- Location: Marajó
- Coordinates: 0°40′S 49°09′W﻿ / ﻿0.667°S 49.150°W
- Primary inflows: Jenipapucu River Apeí River
- Primary outflows: Arari River
- Basin countries: Brazil
- Max. length: 18 kilometres (11 mi)
- Max. width: 7 kilometres (4.3 mi)
- Average depth: 2.5 metres (8.2 ft)
- Max. depth: 7 metres (23 ft)
- Settlements: Santa Cruz do Arari

= Lake Arari =

Lake in Pará, Brazil

Lake Arari (Lago Arari) is a lake of Marajó, which itself is an island in the Amazon Delta. It is located in the state Pará in northern Brazil, divided between the municipalities Cachoeira do Arari and Santa Cruz do Arari. Slightly to the north-east lies Lake Guajará.

Lake Arari has an ellipsoid shape, oriented in the north-south direction. The lake can be considered the largest depression on the island Marajó. Geological surveys identify it as the remainder of a much larger lake that existed in the past.

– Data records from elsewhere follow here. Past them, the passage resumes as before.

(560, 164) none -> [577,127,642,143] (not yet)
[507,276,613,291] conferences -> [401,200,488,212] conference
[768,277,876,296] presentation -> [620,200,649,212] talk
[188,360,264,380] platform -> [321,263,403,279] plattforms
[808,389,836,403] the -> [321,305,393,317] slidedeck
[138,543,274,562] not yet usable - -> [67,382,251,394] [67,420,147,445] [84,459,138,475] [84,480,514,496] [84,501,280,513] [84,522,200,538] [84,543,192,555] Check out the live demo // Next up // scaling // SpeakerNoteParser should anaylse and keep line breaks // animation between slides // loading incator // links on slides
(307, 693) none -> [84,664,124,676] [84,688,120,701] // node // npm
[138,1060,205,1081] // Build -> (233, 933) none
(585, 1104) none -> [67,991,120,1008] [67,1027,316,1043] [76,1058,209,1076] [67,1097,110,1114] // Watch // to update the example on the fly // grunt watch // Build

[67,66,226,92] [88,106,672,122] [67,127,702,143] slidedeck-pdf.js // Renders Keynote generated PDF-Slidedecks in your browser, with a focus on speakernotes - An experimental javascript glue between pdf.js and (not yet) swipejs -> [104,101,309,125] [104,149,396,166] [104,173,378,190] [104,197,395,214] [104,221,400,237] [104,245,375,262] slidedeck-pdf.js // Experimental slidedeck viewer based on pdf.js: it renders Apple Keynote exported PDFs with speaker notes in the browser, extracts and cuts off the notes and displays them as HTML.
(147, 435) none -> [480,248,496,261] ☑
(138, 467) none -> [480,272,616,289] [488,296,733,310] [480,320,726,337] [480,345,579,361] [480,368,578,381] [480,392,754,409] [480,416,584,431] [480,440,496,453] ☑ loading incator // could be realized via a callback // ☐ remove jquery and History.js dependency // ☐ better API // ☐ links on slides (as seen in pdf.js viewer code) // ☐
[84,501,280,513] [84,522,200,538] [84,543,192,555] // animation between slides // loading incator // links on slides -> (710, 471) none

The waters of the lake are generally muddy in the dry season. During the wet season, the area and depth of the lake change considerably because of intensive flooding of the surrounding areas. The waters become more clear and the lake is visited by boto dolphins, manatees and piracuru fish. Caimans, snakes and poraquê electric eels can also be found, as well as various types of birds, such as scarlet ibises and herons.

The lake is fed in the north by the Jenipapucu River and the Apeí River. The Jenipapucu River connects the lake to the Tartarugas River. It is often clogged by German grass and water hyacinths, making the passage of boats difficult. The Arari River drains the lake in the south.

The lake is contained in the 59,985 km2 Marajó Archipelago Environmental Protection Area, a sustainable-use conservation unit established in 1989 to protect the environment of the region.